> _Work item_:
Every line of the following records that includes "thead" should be copied.

> _Front-end code edit data_:
───
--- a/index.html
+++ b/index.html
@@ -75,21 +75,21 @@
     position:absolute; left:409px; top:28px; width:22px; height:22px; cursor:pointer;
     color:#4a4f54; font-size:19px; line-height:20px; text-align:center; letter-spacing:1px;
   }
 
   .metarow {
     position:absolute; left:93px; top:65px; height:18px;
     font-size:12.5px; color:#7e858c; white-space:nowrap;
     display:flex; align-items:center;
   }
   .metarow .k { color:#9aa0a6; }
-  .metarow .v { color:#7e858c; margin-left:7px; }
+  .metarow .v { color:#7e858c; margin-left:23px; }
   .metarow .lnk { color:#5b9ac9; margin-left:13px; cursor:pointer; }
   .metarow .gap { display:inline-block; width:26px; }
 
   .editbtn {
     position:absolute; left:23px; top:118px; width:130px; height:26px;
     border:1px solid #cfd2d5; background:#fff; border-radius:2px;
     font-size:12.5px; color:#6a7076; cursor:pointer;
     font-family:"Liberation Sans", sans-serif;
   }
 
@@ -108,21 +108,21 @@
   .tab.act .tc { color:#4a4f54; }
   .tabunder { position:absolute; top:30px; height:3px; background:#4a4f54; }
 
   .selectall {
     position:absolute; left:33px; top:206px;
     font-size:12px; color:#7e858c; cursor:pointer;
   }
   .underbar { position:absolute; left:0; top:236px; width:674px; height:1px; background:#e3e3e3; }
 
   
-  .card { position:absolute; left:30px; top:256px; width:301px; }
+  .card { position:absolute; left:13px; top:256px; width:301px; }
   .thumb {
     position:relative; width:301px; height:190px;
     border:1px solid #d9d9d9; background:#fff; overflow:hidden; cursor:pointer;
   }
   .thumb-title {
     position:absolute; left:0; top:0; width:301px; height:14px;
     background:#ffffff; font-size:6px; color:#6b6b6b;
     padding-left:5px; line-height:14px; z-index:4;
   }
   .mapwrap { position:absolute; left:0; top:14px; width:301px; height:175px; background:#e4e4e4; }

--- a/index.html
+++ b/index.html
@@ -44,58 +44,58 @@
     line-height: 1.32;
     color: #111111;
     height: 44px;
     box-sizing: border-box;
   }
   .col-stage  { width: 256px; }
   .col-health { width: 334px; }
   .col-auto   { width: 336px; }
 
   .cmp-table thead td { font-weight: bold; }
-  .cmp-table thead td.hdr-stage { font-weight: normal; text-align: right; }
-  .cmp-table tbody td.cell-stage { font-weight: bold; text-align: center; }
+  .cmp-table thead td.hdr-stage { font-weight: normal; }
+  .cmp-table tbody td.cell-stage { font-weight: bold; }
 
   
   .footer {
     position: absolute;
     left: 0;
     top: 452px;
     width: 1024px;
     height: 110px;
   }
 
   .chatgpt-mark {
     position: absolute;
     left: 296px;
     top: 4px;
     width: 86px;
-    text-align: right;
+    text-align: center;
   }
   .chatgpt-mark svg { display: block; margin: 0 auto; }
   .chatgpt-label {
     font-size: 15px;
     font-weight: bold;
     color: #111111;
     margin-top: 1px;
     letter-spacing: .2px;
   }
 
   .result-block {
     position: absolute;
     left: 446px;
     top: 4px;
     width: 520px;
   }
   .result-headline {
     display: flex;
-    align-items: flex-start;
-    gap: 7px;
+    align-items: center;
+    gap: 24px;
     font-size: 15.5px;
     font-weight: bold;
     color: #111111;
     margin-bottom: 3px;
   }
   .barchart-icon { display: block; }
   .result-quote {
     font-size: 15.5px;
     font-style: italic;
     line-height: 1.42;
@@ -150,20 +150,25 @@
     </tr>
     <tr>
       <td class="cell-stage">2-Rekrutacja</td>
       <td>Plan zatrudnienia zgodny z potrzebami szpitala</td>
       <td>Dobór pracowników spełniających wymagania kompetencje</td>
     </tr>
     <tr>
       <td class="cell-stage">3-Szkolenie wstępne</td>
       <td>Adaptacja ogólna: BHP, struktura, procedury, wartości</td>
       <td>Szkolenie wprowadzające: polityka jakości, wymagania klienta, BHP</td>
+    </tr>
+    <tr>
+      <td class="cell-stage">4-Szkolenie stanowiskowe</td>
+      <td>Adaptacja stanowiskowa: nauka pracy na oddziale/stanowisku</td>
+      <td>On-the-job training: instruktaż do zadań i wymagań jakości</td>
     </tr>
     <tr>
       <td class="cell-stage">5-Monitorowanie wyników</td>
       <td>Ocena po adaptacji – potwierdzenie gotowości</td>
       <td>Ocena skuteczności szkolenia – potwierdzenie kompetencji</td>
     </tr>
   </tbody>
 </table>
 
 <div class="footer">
───
> _Exercise result_:
   .cmp-table thead td { font-weight: bold; }
-  .cmp-table thead td.hdr-stage { font-weight: normal; text-align: right; }
+  .cmp-table thead td.hdr-stage { font-weight: normal; }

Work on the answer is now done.